§ EXERCISE DESCRIPTION: Keep only those lines of the records that include the string "fname".

§ PROVIDED ENTRIES:

-- Opening Marker --

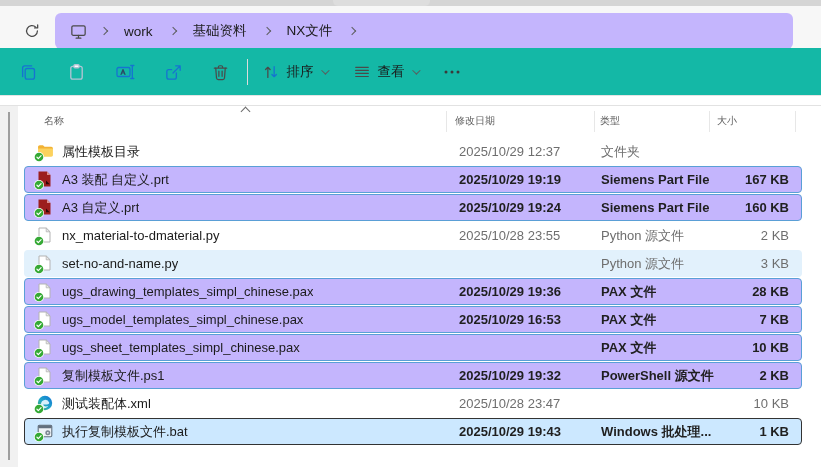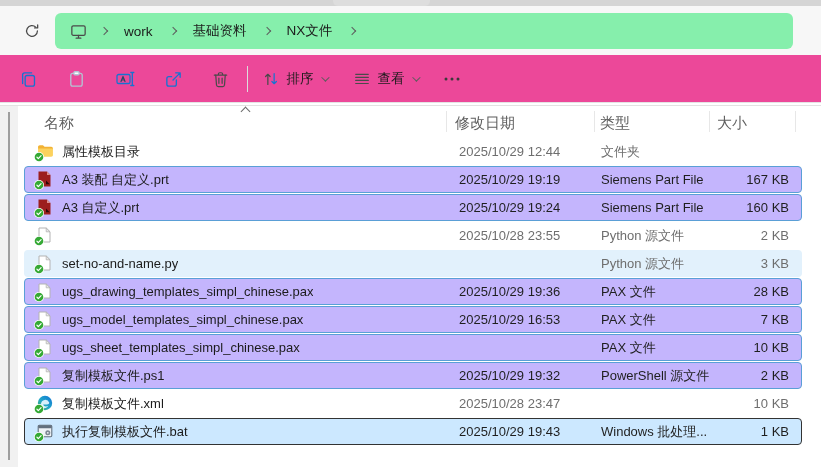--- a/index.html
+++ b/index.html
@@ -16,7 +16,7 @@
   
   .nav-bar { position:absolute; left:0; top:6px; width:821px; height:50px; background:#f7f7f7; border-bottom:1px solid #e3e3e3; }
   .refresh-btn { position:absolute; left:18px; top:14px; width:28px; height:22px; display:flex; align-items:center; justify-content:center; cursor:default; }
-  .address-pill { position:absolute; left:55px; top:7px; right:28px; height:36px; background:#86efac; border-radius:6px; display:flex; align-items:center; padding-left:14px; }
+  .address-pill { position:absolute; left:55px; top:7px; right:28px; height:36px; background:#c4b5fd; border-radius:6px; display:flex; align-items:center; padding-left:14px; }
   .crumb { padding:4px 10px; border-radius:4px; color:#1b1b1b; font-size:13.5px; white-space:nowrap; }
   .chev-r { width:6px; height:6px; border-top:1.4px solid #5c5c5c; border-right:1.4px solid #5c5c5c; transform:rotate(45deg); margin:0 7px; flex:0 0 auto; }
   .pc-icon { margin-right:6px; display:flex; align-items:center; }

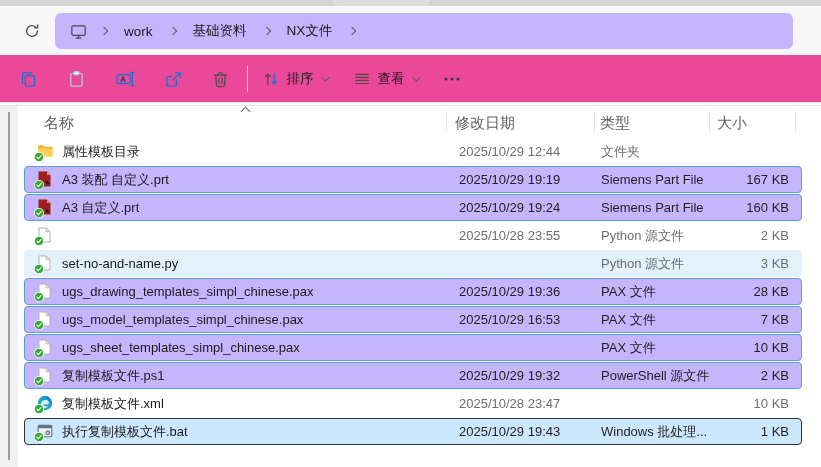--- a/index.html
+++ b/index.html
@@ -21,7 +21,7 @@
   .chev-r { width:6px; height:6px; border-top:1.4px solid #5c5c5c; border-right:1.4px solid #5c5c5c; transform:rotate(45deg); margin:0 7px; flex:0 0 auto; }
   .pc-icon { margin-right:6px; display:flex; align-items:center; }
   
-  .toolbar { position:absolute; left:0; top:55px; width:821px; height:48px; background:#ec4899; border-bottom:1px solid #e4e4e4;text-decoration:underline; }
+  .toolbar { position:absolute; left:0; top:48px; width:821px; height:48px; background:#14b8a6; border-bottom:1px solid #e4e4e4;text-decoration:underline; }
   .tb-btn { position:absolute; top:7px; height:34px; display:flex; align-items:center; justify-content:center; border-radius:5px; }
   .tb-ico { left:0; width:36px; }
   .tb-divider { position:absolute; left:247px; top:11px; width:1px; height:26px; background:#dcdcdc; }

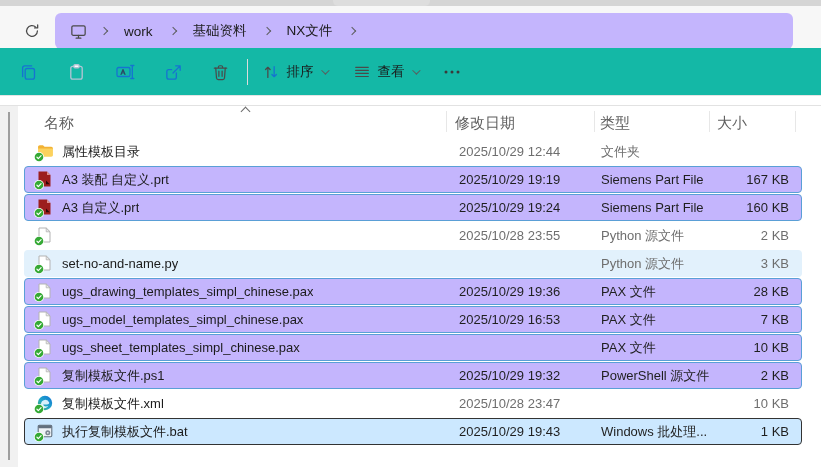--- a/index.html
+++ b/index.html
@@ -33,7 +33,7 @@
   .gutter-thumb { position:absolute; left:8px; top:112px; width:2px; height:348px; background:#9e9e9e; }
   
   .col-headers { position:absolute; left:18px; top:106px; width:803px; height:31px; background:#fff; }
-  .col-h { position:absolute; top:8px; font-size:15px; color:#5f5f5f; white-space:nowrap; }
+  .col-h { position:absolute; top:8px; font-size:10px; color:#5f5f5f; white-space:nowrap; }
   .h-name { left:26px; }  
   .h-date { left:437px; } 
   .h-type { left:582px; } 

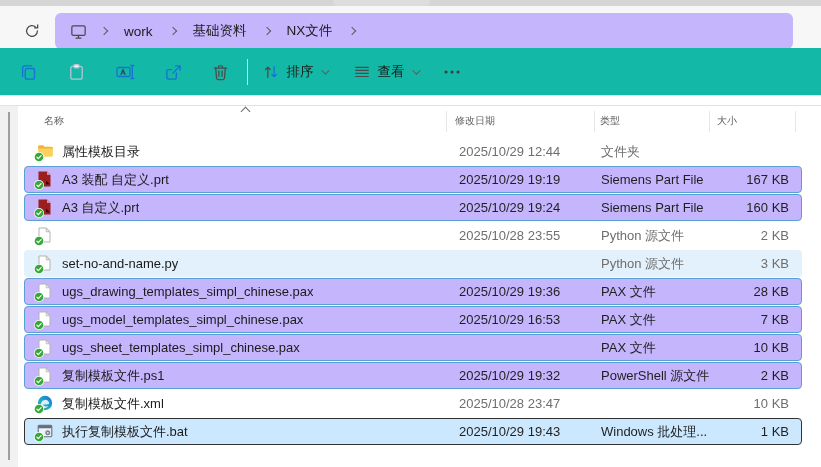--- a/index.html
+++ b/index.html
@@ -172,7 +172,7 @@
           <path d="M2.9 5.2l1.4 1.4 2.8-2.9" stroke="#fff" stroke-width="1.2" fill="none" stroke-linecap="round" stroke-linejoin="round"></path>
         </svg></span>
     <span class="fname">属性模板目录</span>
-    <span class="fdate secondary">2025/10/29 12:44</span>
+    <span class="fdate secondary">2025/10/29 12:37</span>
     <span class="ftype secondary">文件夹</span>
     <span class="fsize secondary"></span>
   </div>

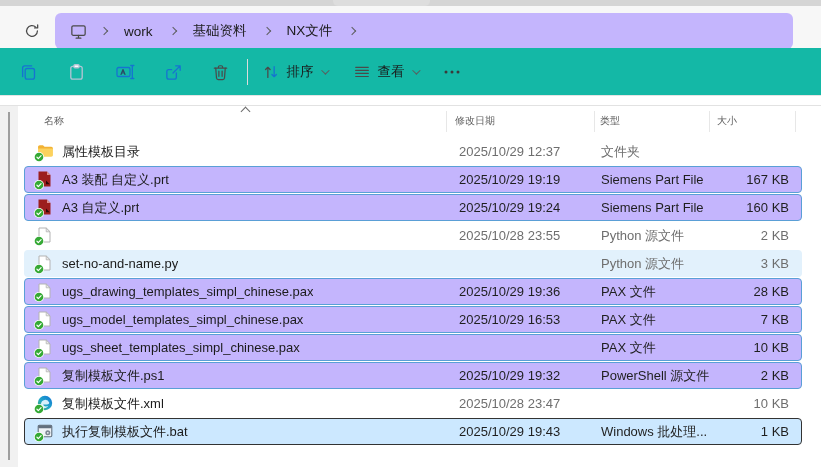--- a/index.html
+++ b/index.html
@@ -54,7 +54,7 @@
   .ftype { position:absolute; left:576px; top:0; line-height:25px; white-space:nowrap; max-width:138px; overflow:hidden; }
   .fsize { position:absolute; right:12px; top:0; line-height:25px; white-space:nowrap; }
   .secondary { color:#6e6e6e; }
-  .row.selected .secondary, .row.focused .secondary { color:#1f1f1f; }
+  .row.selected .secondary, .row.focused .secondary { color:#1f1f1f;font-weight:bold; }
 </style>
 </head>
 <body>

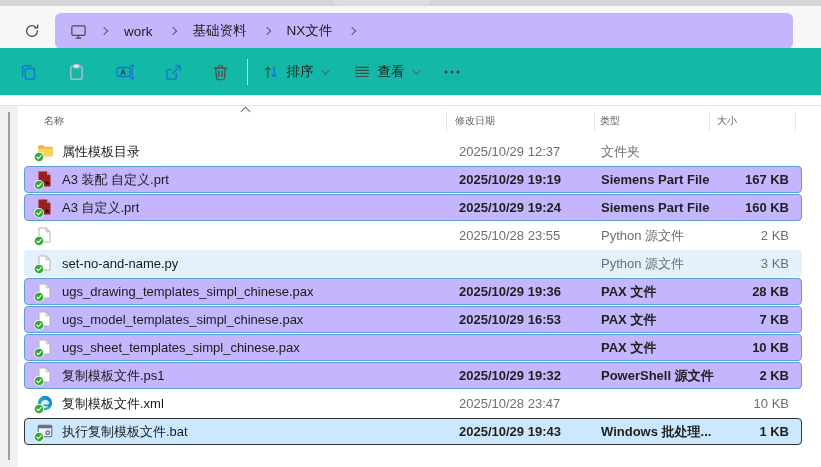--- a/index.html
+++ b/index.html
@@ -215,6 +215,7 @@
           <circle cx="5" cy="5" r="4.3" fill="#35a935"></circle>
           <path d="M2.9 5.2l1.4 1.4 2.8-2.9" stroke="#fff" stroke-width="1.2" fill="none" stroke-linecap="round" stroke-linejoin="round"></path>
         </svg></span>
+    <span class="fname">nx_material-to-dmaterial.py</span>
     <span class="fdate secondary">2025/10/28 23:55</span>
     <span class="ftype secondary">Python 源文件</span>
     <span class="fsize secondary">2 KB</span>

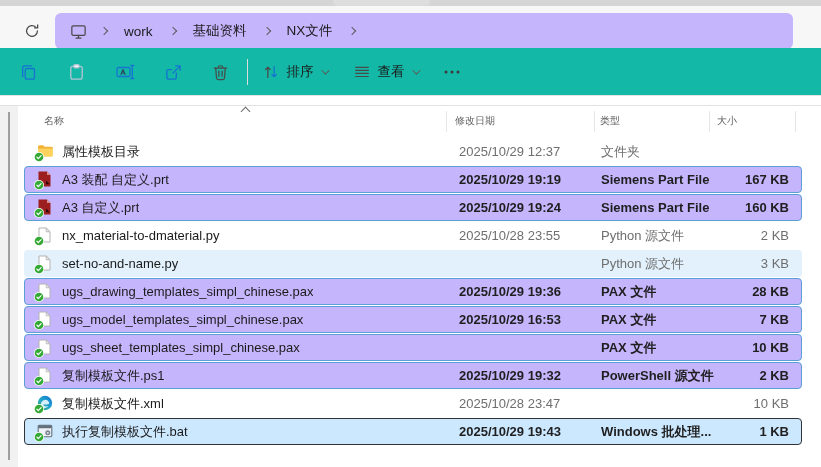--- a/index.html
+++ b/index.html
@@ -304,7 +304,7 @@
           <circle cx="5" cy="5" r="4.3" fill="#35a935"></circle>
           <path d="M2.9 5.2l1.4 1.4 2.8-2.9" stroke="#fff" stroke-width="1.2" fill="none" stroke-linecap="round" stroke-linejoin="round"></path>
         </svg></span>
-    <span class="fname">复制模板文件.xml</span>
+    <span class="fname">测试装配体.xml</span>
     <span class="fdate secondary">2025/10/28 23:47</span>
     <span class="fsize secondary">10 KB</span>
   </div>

-- Closing Marker --
-- Opening Marker --

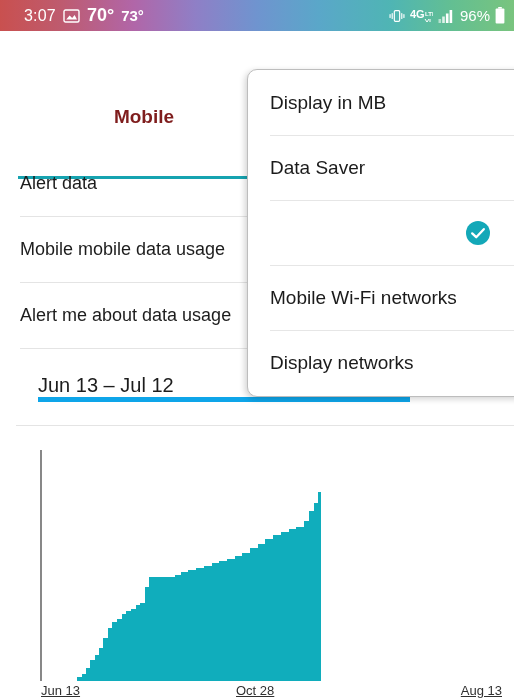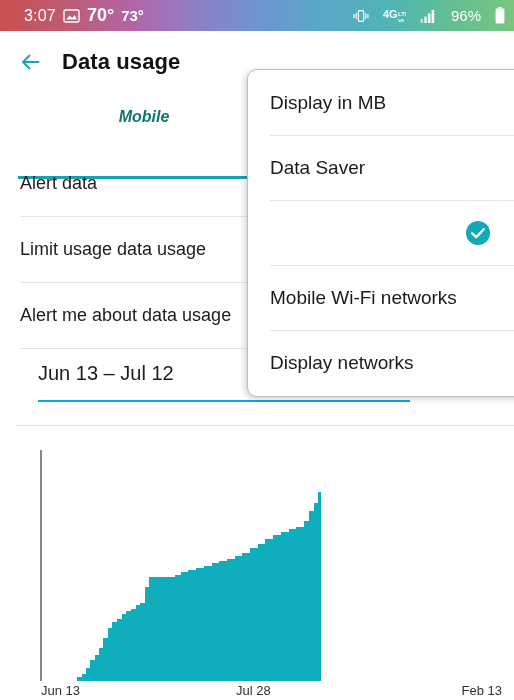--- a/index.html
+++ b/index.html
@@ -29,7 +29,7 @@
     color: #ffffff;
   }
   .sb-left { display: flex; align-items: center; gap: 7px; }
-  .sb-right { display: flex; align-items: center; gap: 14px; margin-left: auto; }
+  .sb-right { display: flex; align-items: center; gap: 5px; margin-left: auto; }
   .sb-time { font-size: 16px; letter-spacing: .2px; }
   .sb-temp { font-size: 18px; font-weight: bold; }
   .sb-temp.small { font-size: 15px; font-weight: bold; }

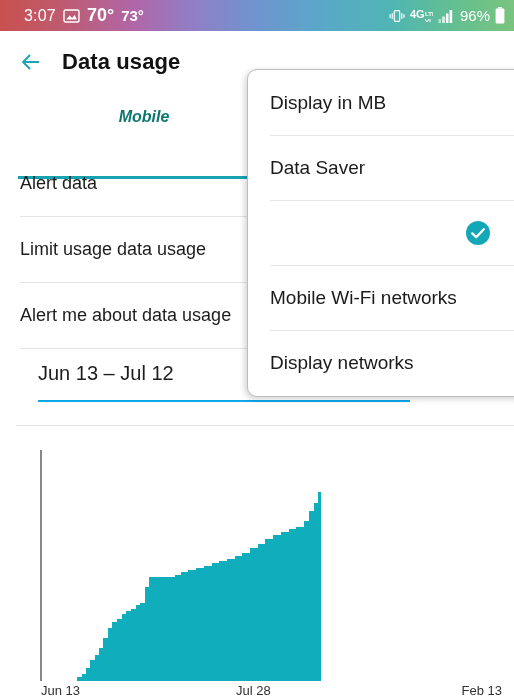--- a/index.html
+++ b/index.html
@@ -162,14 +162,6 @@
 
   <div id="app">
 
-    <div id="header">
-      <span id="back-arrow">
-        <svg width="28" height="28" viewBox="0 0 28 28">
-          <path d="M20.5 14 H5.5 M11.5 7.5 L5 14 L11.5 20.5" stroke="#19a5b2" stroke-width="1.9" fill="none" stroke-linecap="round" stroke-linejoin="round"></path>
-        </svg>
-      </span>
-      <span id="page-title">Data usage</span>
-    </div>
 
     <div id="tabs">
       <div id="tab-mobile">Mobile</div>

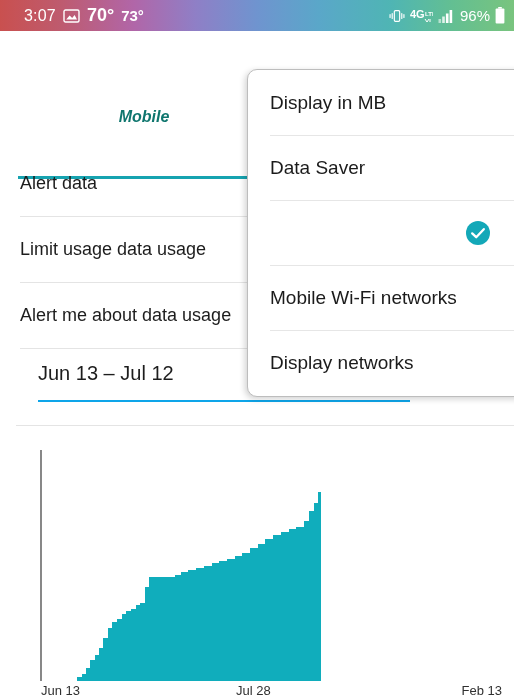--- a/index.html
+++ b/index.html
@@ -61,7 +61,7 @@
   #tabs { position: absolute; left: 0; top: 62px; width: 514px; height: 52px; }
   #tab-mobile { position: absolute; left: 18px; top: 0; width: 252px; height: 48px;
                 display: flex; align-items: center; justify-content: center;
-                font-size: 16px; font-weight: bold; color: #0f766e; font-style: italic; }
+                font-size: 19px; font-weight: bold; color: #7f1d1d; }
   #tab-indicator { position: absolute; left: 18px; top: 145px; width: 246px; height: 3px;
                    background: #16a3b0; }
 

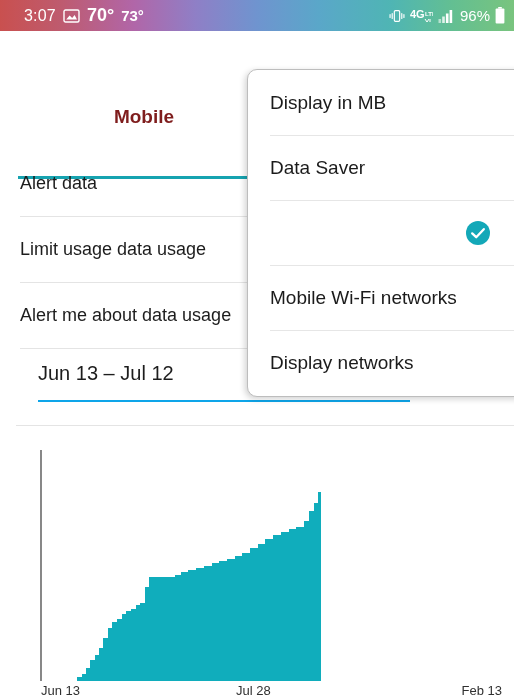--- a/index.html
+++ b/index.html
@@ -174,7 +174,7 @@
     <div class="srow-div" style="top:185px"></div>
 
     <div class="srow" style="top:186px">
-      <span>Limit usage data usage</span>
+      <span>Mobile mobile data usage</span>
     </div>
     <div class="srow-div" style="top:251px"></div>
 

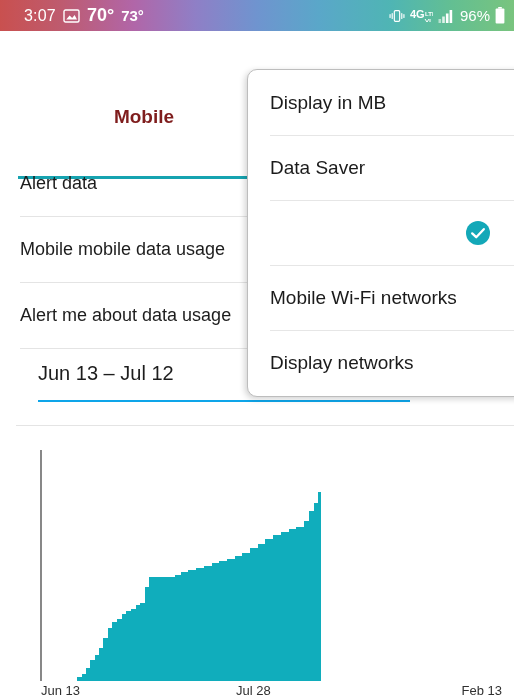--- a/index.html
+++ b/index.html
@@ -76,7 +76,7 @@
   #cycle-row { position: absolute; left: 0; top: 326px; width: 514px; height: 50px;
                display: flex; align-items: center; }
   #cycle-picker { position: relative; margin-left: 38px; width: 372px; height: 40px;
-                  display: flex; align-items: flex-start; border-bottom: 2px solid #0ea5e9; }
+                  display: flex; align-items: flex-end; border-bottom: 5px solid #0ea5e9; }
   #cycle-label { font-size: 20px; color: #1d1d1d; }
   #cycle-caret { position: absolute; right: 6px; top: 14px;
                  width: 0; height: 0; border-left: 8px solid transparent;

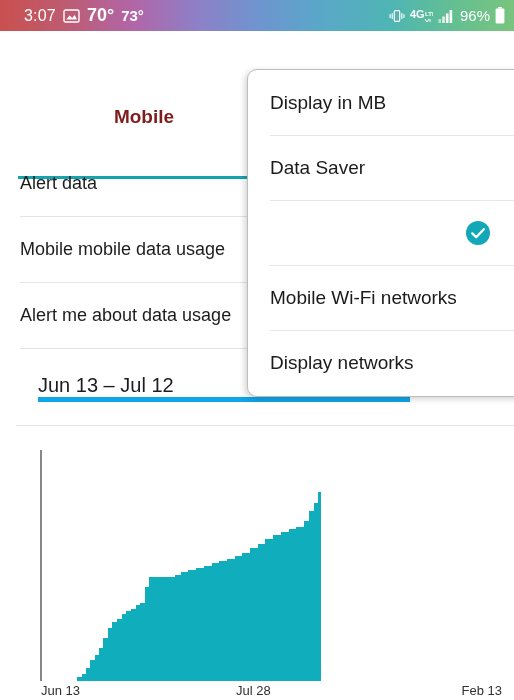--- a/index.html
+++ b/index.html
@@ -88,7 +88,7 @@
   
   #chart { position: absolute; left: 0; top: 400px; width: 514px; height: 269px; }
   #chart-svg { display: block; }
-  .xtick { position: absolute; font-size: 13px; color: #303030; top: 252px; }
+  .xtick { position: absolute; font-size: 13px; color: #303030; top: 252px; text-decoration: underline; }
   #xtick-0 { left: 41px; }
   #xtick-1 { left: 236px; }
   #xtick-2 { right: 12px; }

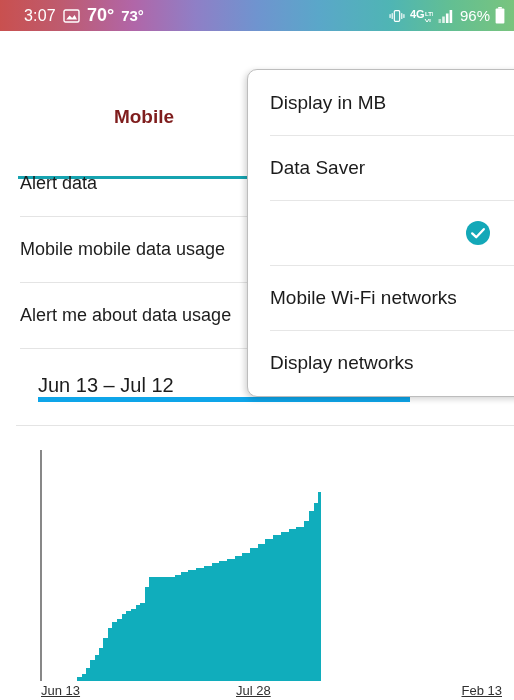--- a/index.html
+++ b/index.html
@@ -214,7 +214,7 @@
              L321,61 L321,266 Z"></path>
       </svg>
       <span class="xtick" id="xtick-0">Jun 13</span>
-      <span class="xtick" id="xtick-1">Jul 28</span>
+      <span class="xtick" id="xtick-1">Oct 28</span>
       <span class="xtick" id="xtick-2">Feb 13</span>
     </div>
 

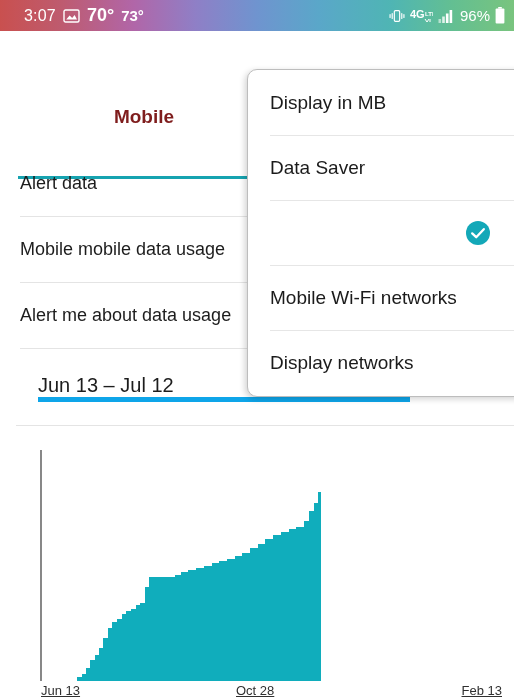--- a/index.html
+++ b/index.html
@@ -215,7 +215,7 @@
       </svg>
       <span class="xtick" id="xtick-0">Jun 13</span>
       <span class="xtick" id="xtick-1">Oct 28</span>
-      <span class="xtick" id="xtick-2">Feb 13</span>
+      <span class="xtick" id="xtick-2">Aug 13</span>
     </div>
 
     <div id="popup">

-- Closing Marker --

§ RESULT BELOW:
     <span class="fname">属性模板目录</span>
+    <span class="fname">nx_material-to-dmaterial.py</span>
-    <span class="fname">复制模板文件.xml</span>
+    <span class="fname">测试装配体.xml</span>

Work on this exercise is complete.